=== Extracted information ===

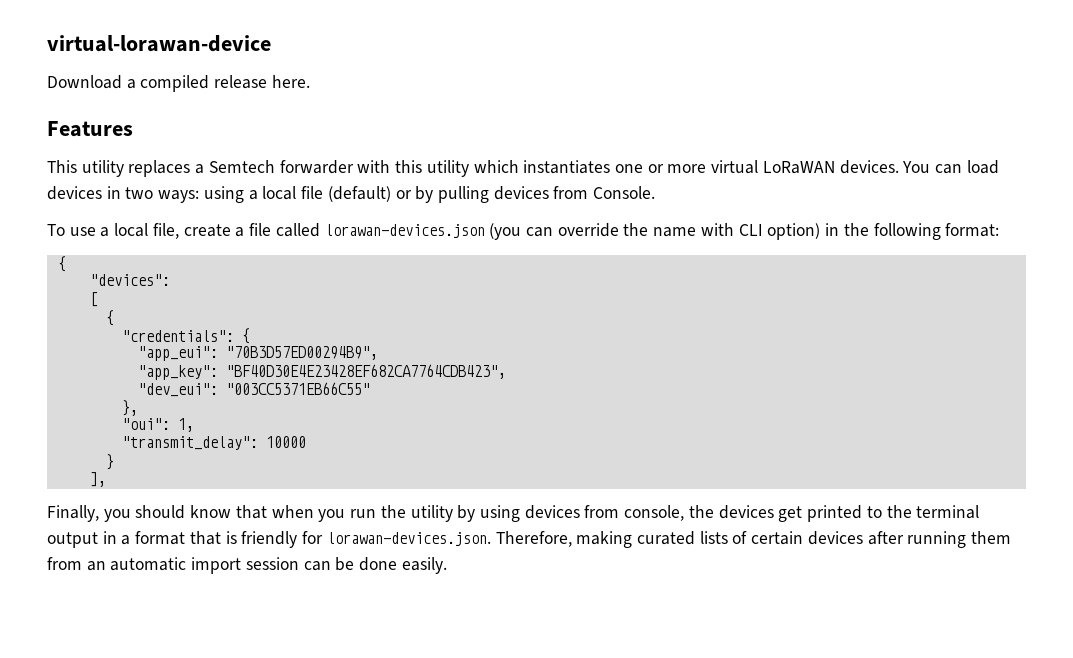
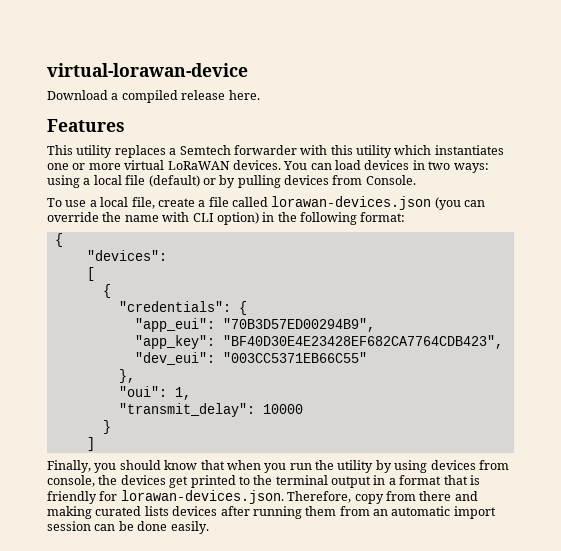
- ],
+ ]
- Finally, you should know that when you run the utility by using devices from console, the devices get printed to the terminal output in a format that is friendly for lorawan-devices.json. Therefore, making curated lists of certain devices after running them from an automatic import session can be done easily.
+ Finally, you should know that when you run the utility by using devices from console, the devices get printed to the terminal output in a format that is friendly for lorawan-devices.json. Therefore, copy from there and making curated lists devices after running them from an automatic import session can be done easily.

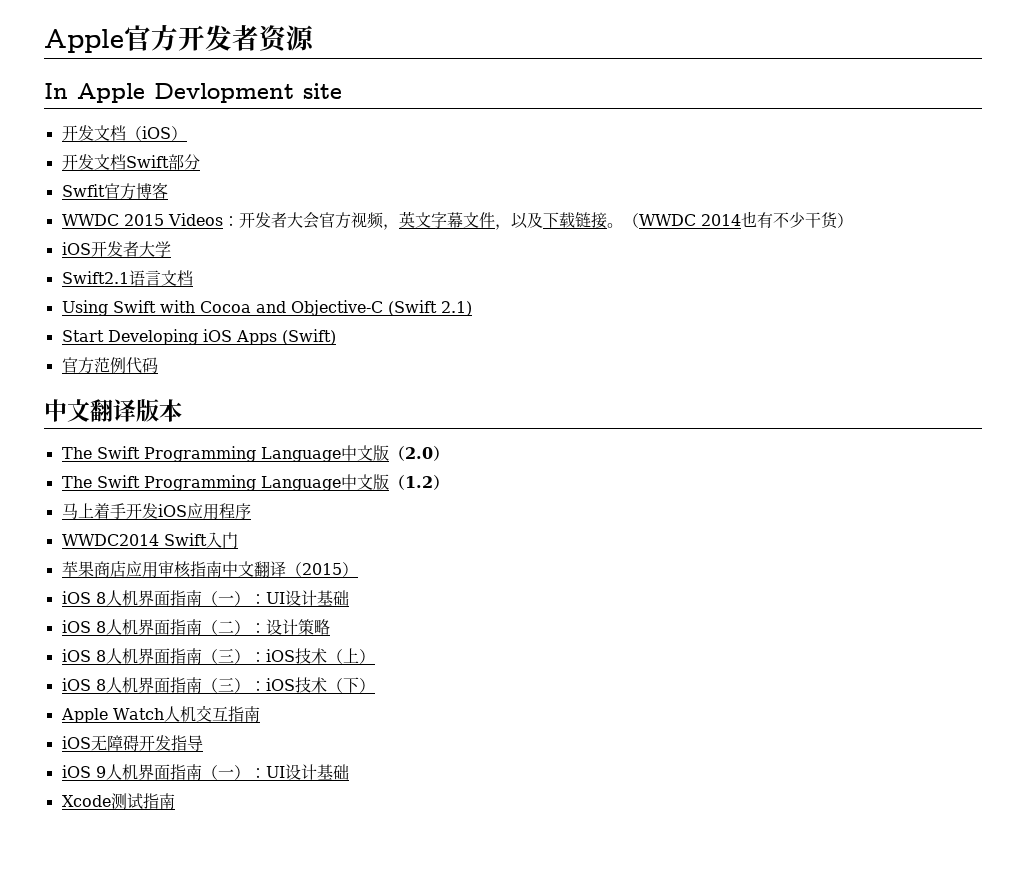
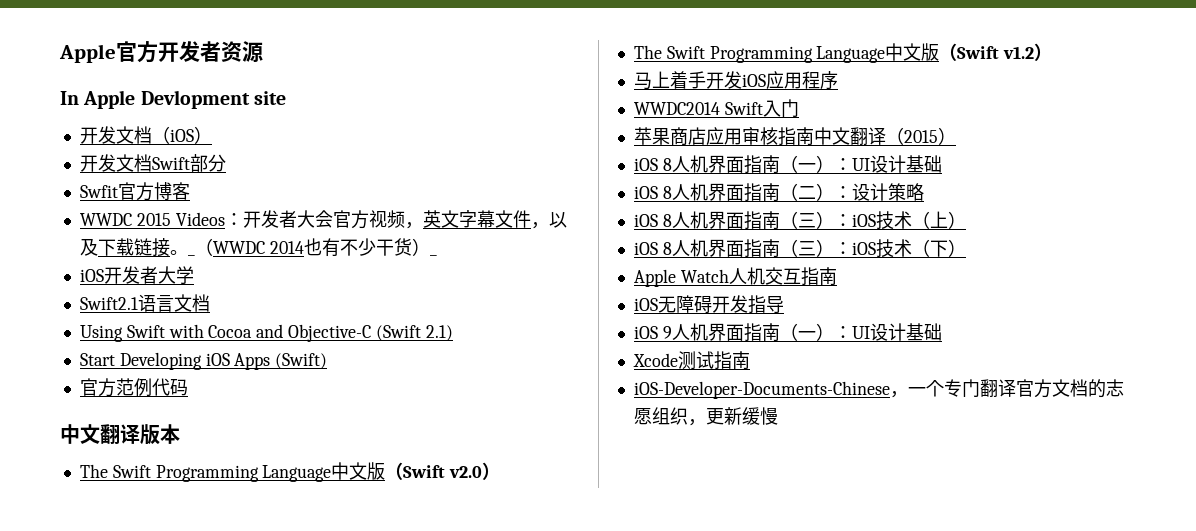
- （WWDC 2014也有不少干货）
+ _（WWDC 2014也有不少干货）_
- The Swift Programming Language中文版（2.0）
+ The Swift Programming Language中文版（Swift v2.0）
- The Swift Programming Language中文版（1.2）
+ The Swift Programming Language中文版（Swift v1.2）
+ iOS-Developer-Documents-Chinese，一个专门翻译官方文档的志愿组织，更新缓慢

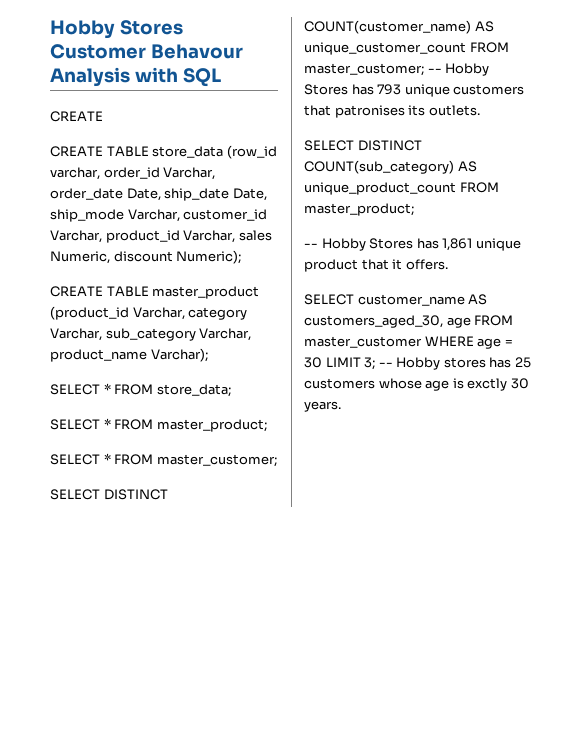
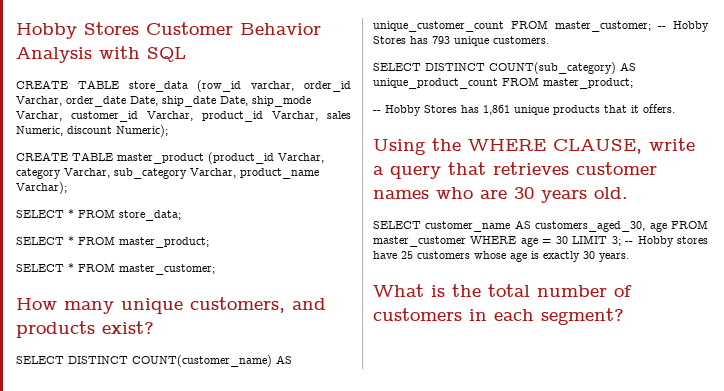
- Hobby Stores Customer Behavour Analysis with SQL
- CREATE
+ Hobby Stores Customer Behavior Analysis with SQL
+ How many unique customers, and products exist?
- SELECT DISTINCT COUNT(customer_name) AS unique_customer_count FROM master_customer; -- Hobby Stores has 793 unique customers that patronises its outlets.
+ SELECT DISTINCT COUNT(customer_name) AS unique_customer_count FROM master_customer; -- Hobby Stores has 793 unique customers.
- -- Hobby Stores has 1,861 unique product that it offers.
+ -- Hobby Stores has 1,861 unique products that it offers.
+ Using the WHERE CLAUSE, write a query that retrieves customer names who are 30 years old.
- SELECT customer_name AS customers_aged_30, age FROM master_customer WHERE age = 30 LIMIT 3; -- Hobby stores has 25 customers whose age is exctly 30 years.
+ SELECT customer_name AS customers_aged_30, age FROM master_customer WHERE age = 30 LIMIT 3; -- Hobby stores have 25 customers whose age is exactly 30 years.
+ What is the total number of customers in each segment?

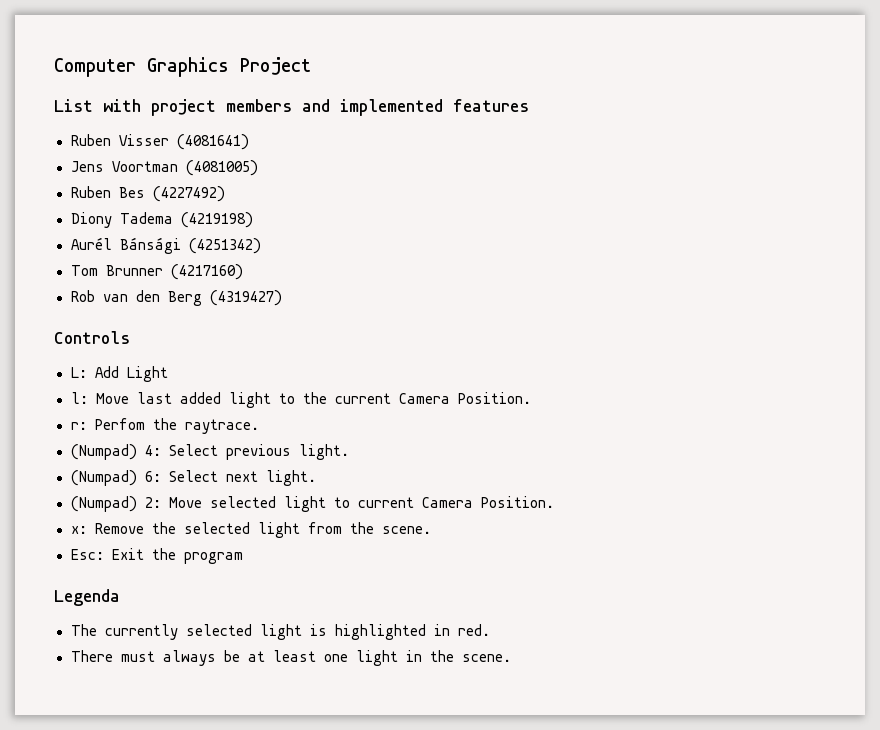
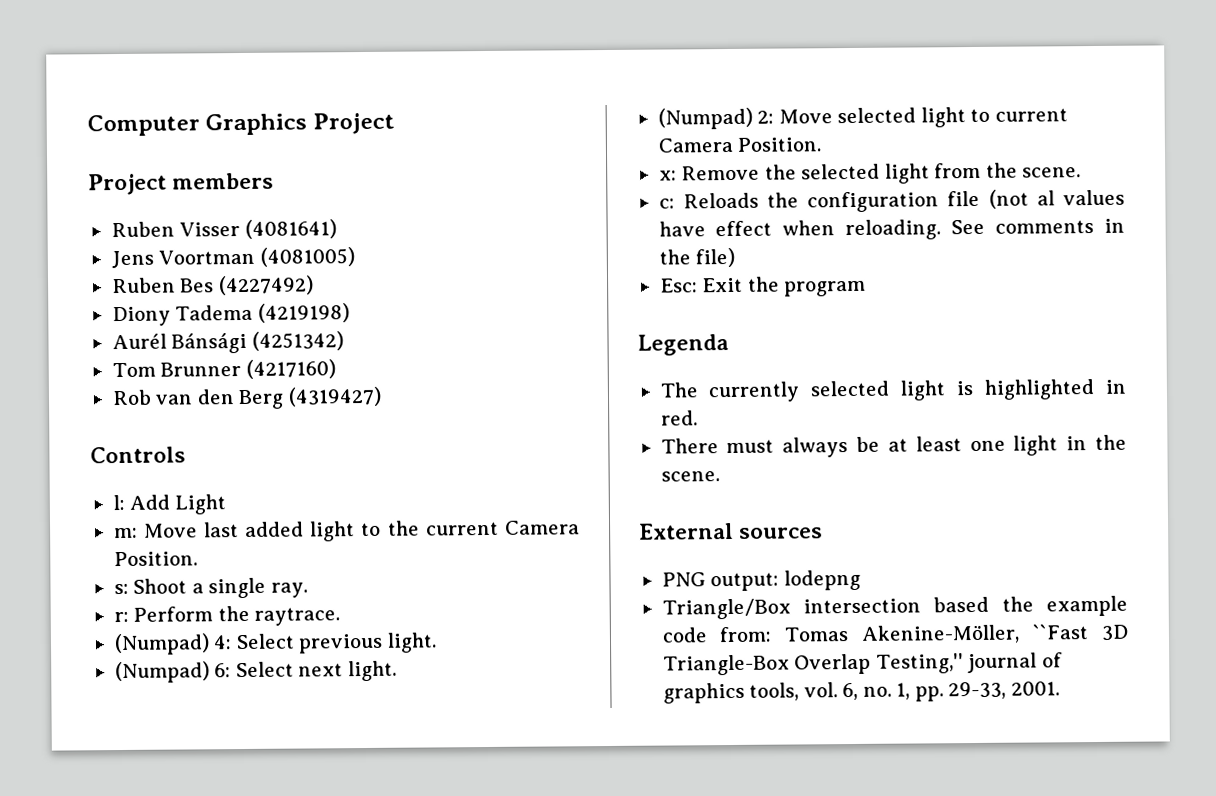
- List with project members and implemented features
+ Project members
- L: Add Light
+ l: Add Light
- l: Move last added light to the current Camera Position.
+ m: Move last added light to the current Camera Position.
+ s: Shoot a single ray.
- r: Perfom the raytrace.
+ r: Perform the raytrace.
+ c: Reloads the configuration file (not al values have effect when reloading. See comments in the file)
+ External sources
+ PNG output: lodepng
+ Triangle/Box intersection based the example code from: Tomas Akenine-Möller, ``Fast 3D Triangle-Box Overlap Testing,'' journal of graphics tools, vol. 6, no. 1, pp. 29-33, 2001.

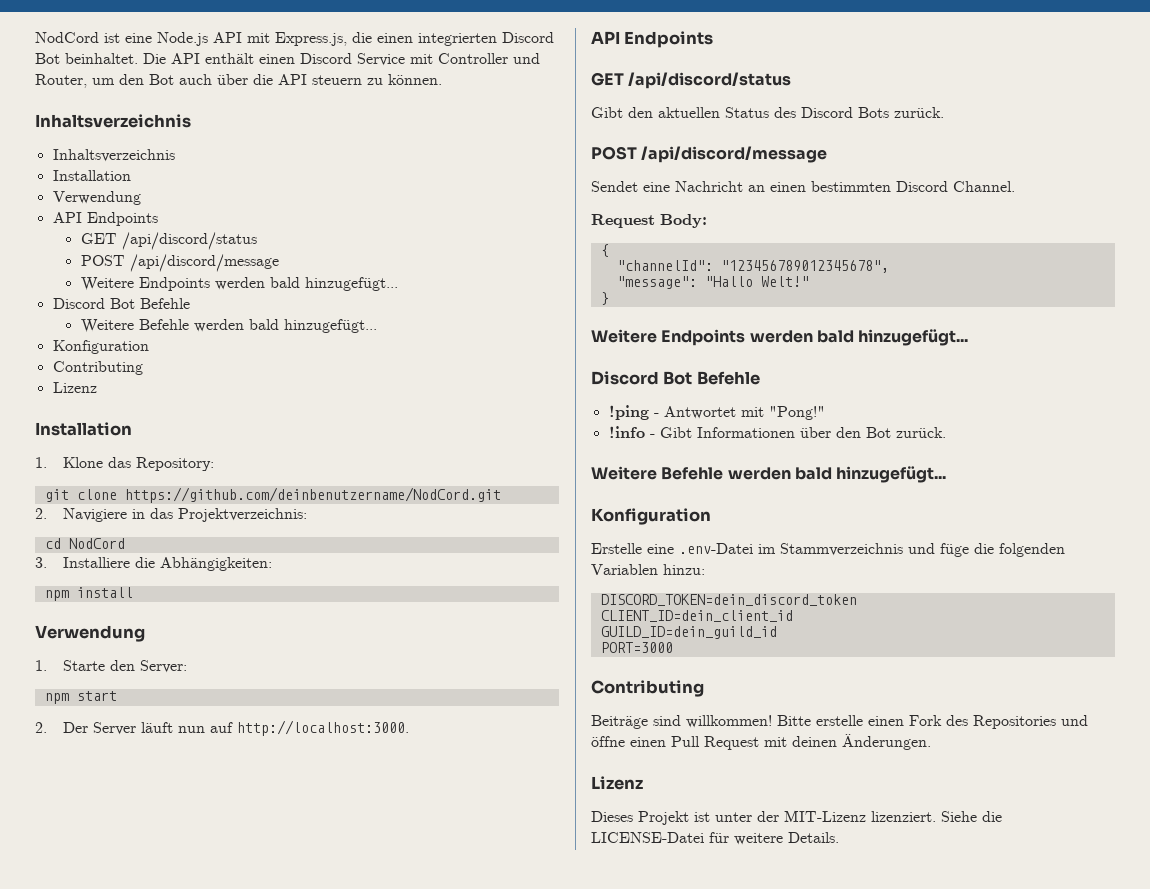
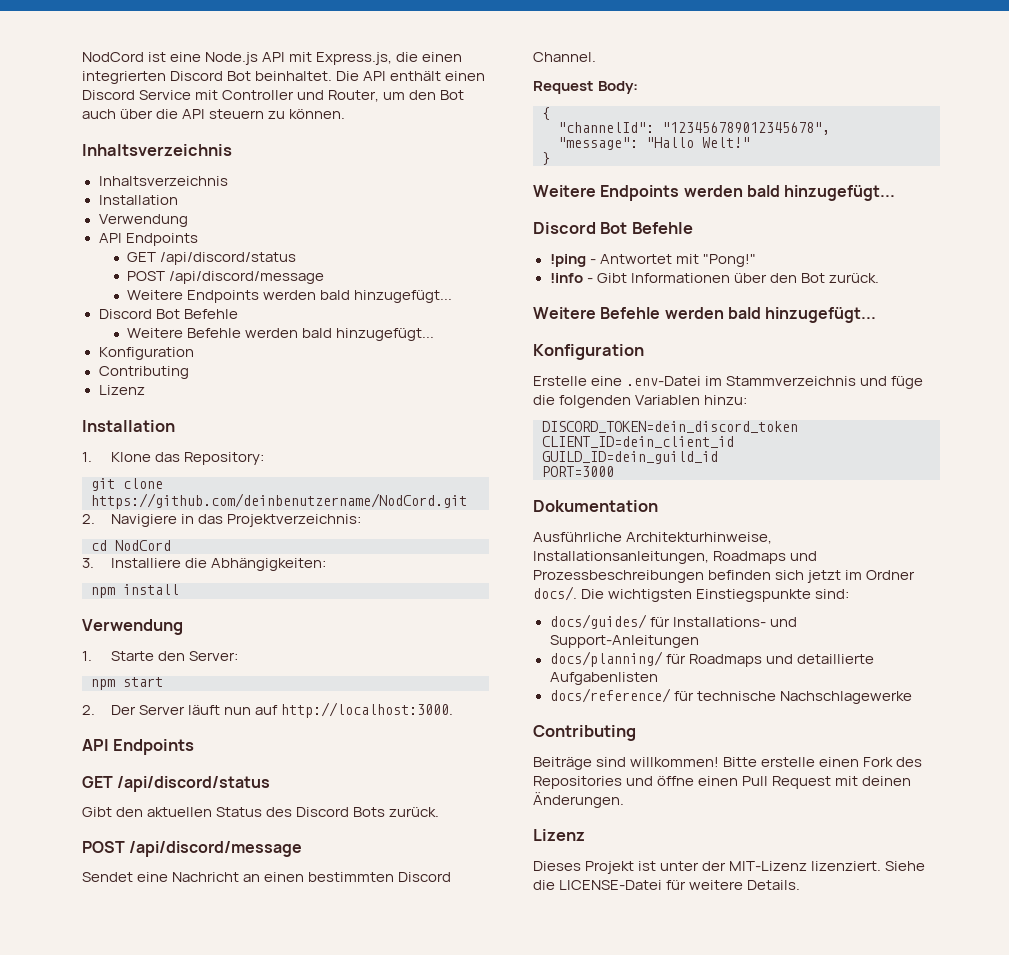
+ Dokumentation
+ Ausführliche Architekturhinweise, Installationsanleitungen, Roadmaps und Prozessbeschreibungen befinden sich jetzt im Ordner docs/. Die wichtigsten Einstiegspunkte sind:
+ docs/guides/ für Installations- und Support-Anleitungen
+ docs/planning/ für Roadmaps und detaillierte Aufgabenlisten
+ docs/reference/ für technische Nachschlagewerke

===

From the line containing "- List with" down to the end of the data above, reproduce each line exactly; no pictures.

■ **Solution to the exercise**
- List with project members and implemented features
+ Project members
- L: Add Light
+ l: Add Light
- l: Move last added light to the current Camera Position.
+ m: Move last added light to the current Camera Position.
+ s: Shoot a single ray.
- r: Perfom the raytrace.
+ r: Perform the raytrace.
+ c: Reloads the configuration file (not al values have effect when reloading. See comments in the file)
+ External sources
+ PNG output: lodepng
+ Triangle/Box intersection based the example code from: Tomas Akenine-Möller, ``Fast 3D Triangle-Box Overlap Testing,'' journal of graphics tools, vol. 6, no. 1, pp. 29-33, 2001.

+ Dokumentation
+ Ausführliche Architekturhinweise, Installationsanleitungen, Roadmaps und Prozessbeschreibungen befinden sich jetzt im Ordner docs/. Die wichtigsten Einstiegspunkte sind:
+ docs/guides/ für Installations- und Support-Anleitungen
+ docs/planning/ für Roadmaps und detaillierte Aufgabenlisten
+ docs/reference/ für technische Nachschlagewerke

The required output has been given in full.